---------- Task inputs
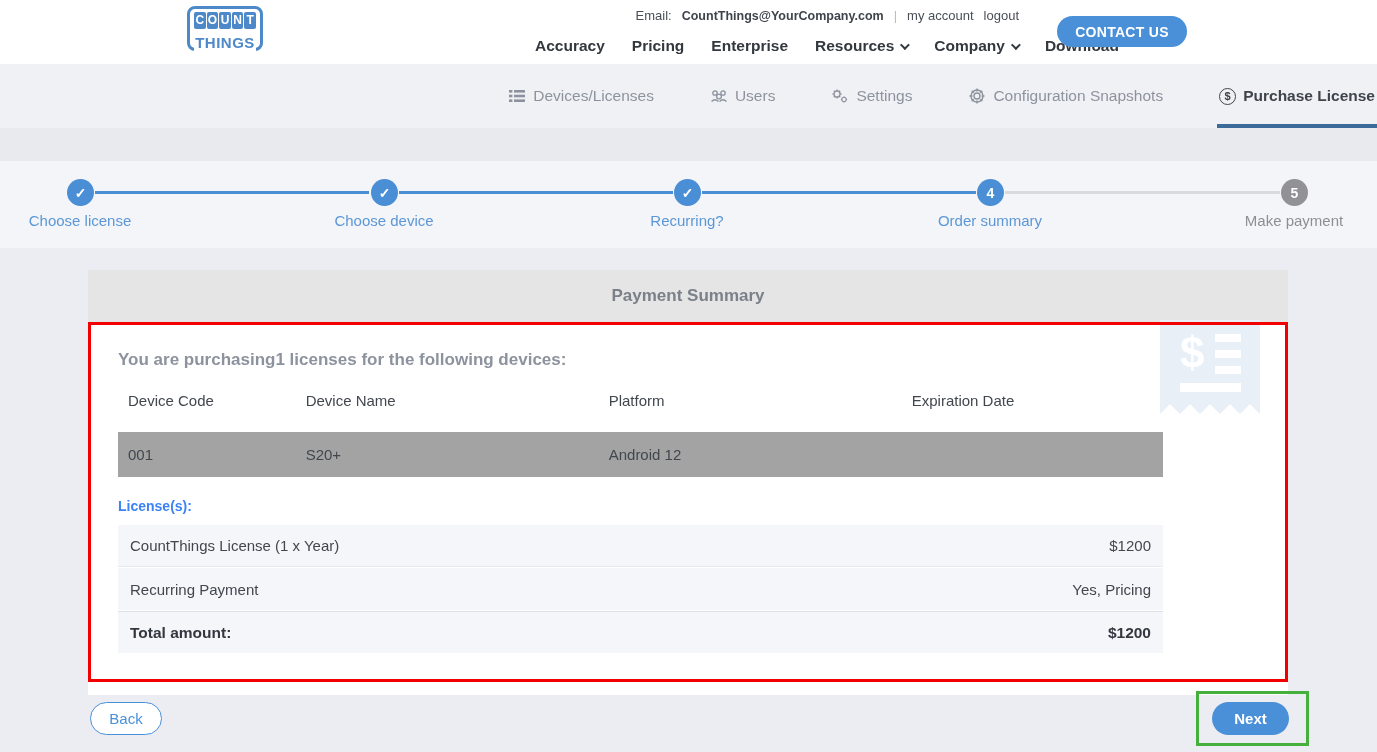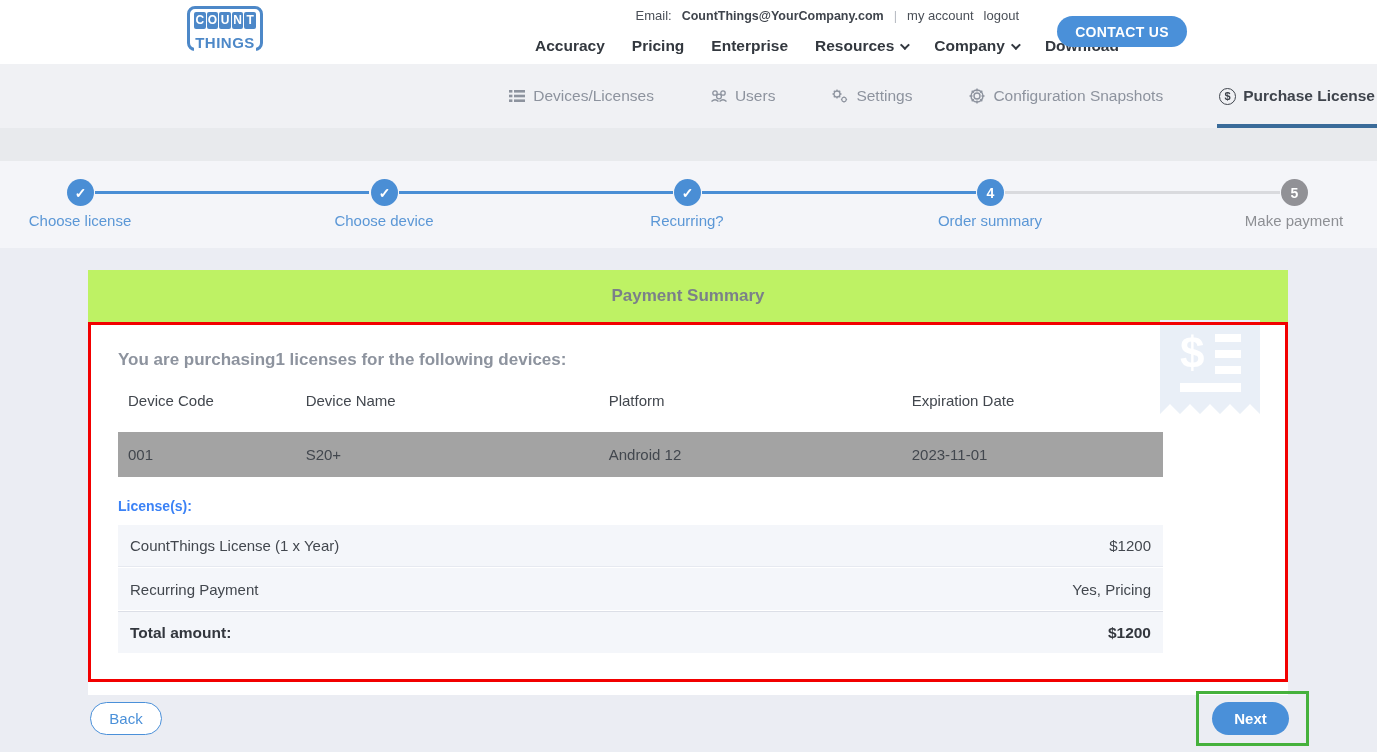--- a/index.html
+++ b/index.html
@@ -49,7 +49,7 @@
 
   
   .card { position:absolute; left:88px; top:270px; width:1200px; height:425px; background:#ffffff; }
-  .card-header { height:52px; background:#bef264; color:#7b8089; font-size:17px; font-weight:bold; text-align:center; line-height:52px; }
+  .card-header { height:52px; background:#e5e5e5; color:#7b8089; font-size:17px; font-weight:bold; text-align:center; line-height:52px; }
   .intro { position:absolute; left:30px; top:80px; color:#8d939e; font-size:17px; font-weight:bold; }
   .dev-grid { position:absolute; left:30px; width:1045px; display:grid; grid-template-columns:17% 29% 29% 25%; align-items:center; font-size:15px; color:#42474e; }
   .dev-head { top:118px; height:24px; }

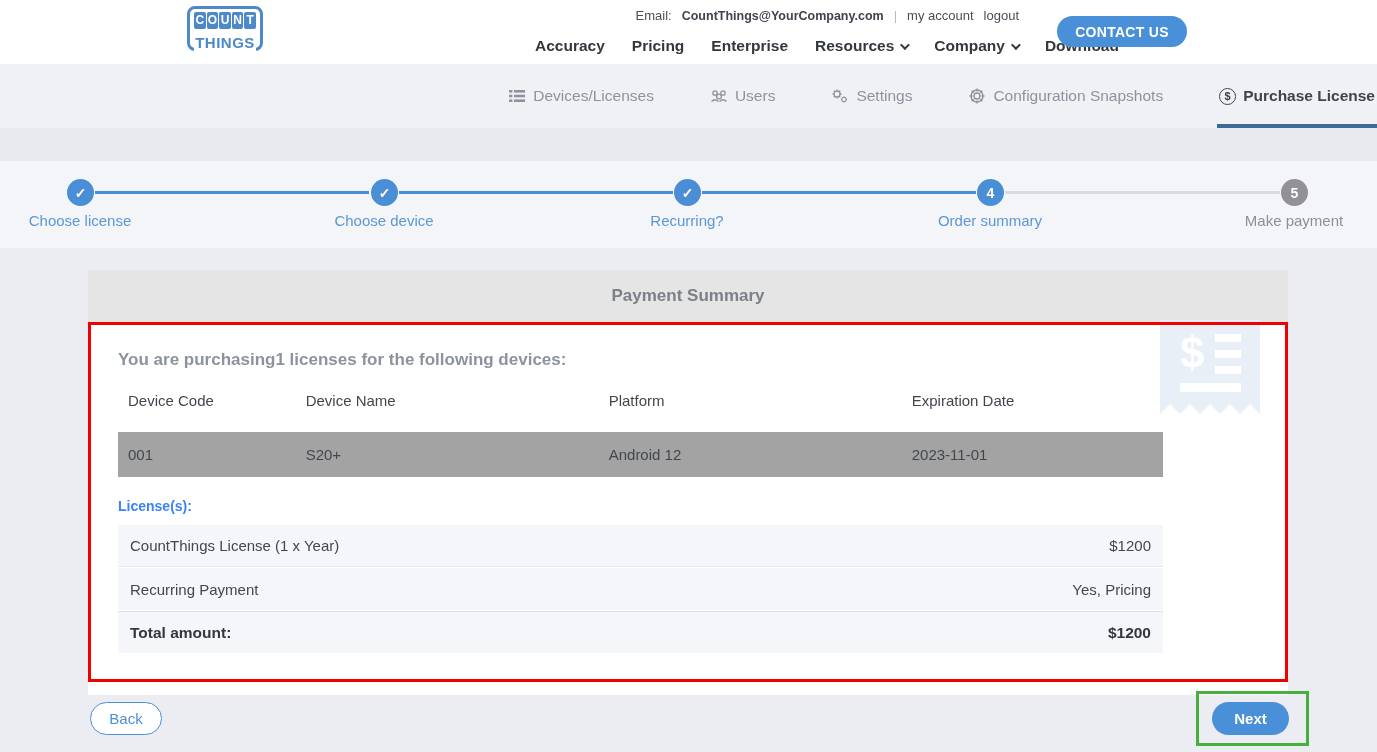--- a/index.html
+++ b/index.html
@@ -227,7 +227,6 @@
       <div>001</div>
       <div>S20+</div>
       <div>Android 12</div>
-      <div>2023-11-01</div>
     </div>
 
     <div class="licenses-label">License(s):</div>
--------------------
• [Your assignment]: Give back exactly the lines from the line holding "-227,7 +227,6 @@" through the last line of the listing, including both.

• [Written reply]:
@@ -227,7 +227,6 @@
       <div>001</div>
       <div>S20+</div>
       <div>Android 12</div>
-      <div>2023-11-01</div>
     </div>
 
     <div class="licenses-label">License(s):</div>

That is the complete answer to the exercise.